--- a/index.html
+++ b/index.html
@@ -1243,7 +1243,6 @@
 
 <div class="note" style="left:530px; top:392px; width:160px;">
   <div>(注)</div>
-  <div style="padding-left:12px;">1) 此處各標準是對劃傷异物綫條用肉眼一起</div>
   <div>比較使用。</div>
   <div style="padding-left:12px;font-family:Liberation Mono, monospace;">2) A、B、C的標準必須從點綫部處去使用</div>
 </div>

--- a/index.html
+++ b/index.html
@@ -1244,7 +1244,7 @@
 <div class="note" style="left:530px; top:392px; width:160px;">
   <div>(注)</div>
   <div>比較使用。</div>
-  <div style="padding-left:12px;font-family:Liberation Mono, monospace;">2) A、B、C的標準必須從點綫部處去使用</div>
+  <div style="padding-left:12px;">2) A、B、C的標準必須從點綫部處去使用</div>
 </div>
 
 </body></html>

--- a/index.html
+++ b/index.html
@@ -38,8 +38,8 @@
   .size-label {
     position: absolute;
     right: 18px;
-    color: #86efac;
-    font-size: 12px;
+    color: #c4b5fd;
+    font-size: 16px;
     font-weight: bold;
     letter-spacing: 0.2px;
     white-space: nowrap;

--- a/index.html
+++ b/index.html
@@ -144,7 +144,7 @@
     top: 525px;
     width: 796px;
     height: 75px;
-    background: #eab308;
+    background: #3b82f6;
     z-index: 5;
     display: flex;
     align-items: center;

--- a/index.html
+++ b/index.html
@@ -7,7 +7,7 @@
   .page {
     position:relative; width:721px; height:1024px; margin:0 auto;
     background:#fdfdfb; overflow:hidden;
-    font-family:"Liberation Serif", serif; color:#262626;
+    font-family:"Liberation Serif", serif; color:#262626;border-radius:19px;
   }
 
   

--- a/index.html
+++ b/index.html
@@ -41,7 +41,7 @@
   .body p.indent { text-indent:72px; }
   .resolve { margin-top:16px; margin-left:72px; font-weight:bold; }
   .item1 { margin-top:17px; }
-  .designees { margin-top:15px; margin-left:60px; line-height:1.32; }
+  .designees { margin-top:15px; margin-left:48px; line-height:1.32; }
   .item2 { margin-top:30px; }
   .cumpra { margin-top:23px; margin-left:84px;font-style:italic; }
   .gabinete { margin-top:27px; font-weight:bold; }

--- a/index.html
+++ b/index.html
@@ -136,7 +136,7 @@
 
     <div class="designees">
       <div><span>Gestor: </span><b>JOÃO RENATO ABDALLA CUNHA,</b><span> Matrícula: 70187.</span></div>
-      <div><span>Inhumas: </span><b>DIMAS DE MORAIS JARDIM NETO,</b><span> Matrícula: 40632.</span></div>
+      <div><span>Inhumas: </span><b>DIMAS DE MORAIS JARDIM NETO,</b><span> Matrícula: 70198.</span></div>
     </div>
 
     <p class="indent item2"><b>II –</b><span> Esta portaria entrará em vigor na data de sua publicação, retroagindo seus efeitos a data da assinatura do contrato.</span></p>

**Required action**
Repeat, character for character, the lines of the material above from the line with "</body></html>" through the line with "-136,7 +136,7 @@".

**Answer below**
 </body></html>

--- a/index.html
+++ b/index.html
@@ -38,8 +38,8 @@
   .size-label {
     position: absolute;
     right: 18px;
-    color: #86efac;
-    font-size: 12px;
+    color: #c4b5fd;
+    font-size: 16px;
     font-weight: bold;
     letter-spacing: 0.2px;
     white-space: nowrap;

--- a/index.html
+++ b/index.html
@@ -144,7 +144,7 @@
     top: 525px;
     width: 796px;
     height: 75px;
-    background: #eab308;
+    background: #3b82f6;
     z-index: 5;
     display: flex;
     align-items: center;

--- a/index.html
+++ b/index.html
@@ -7,7 +7,7 @@
   .page {
     position:relative; width:721px; height:1024px; margin:0 auto;
     background:#fdfdfb; overflow:hidden;
-    font-family:"Liberation Serif", serif; color:#262626;
+    font-family:"Liberation Serif", serif; color:#262626;border-radius:19px;
   }
 
   

--- a/index.html
+++ b/index.html
@@ -41,7 +41,7 @@
   .body p.indent { text-indent:72px; }
   .resolve { margin-top:16px; margin-left:72px; font-weight:bold; }
   .item1 { margin-top:17px; }
-  .designees { margin-top:15px; margin-left:60px; line-height:1.32; }
+  .designees { margin-top:15px; margin-left:48px; line-height:1.32; }
   .item2 { margin-top:30px; }
   .cumpra { margin-top:23px; margin-left:84px;font-style:italic; }
   .gabinete { margin-top:27px; font-weight:bold; }

--- a/index.html
+++ b/index.html
@@ -136,7 +136,7 @@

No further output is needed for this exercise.